Exercise instructions:
Exact transcription of the data below is required, without the images.

Data supplied:
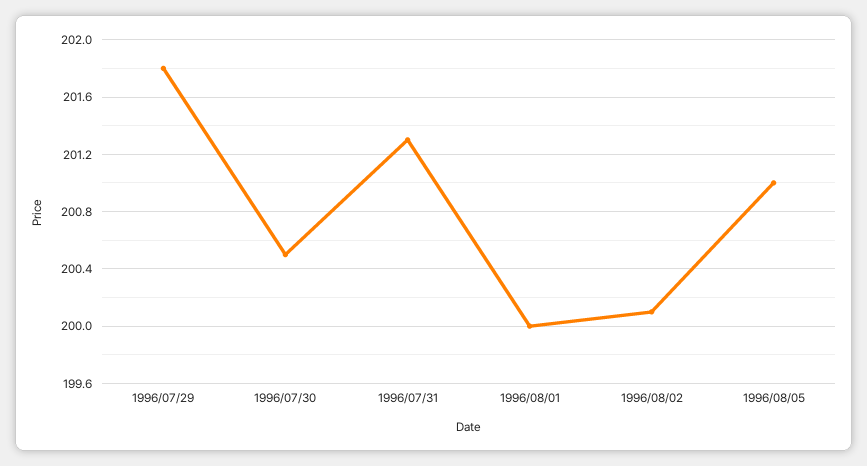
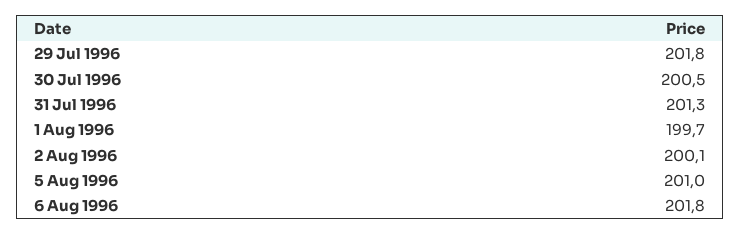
1996/08/01: 200 -> 199.7
6 Aug 1996: none -> 201.8

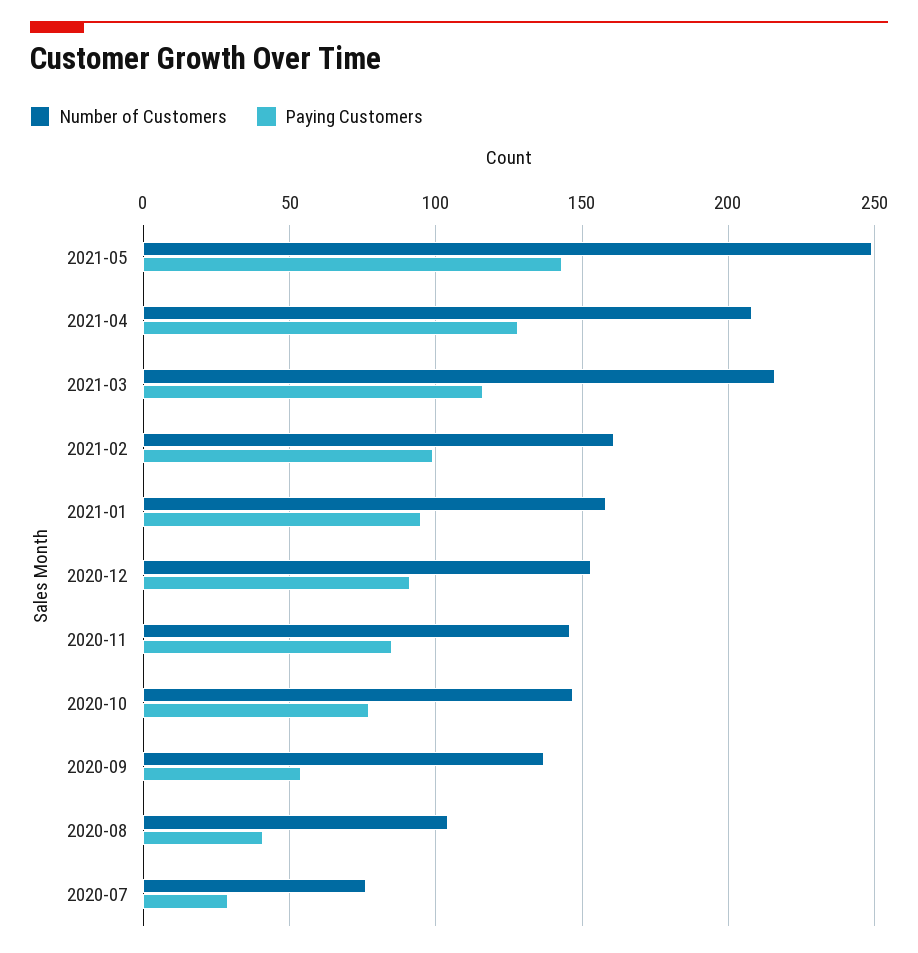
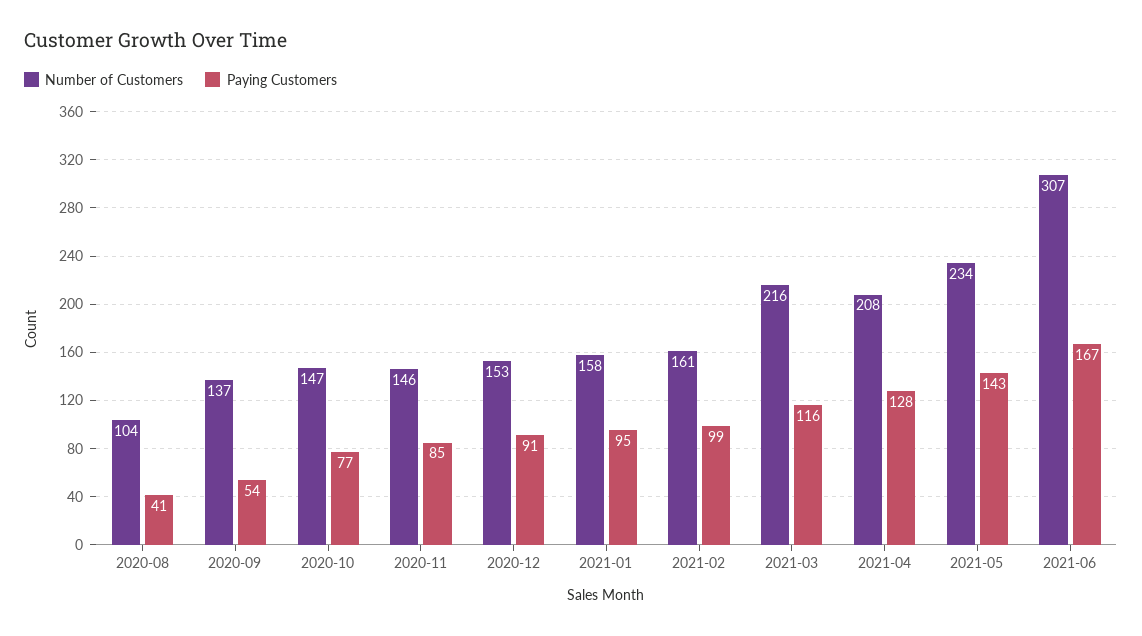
Number of Customers, 2021-05: 250 -> 234
Number of Customers, 2020-07: 75 -> none
Paying Customers, 2020-07: 30 -> none
Number of Customers, 2021-06: none -> 307
Paying Customers, 2021-06: none -> 167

Completed exercise:
1996/08/01: 200 -> 199.7
6 Aug 1996: none -> 201.8

Number of Customers, 2021-05: 250 -> 234
Number of Customers, 2020-07: 75 -> none
Paying Customers, 2020-07: 30 -> none
Number of Customers, 2021-06: none -> 307
Paying Customers, 2021-06: none -> 167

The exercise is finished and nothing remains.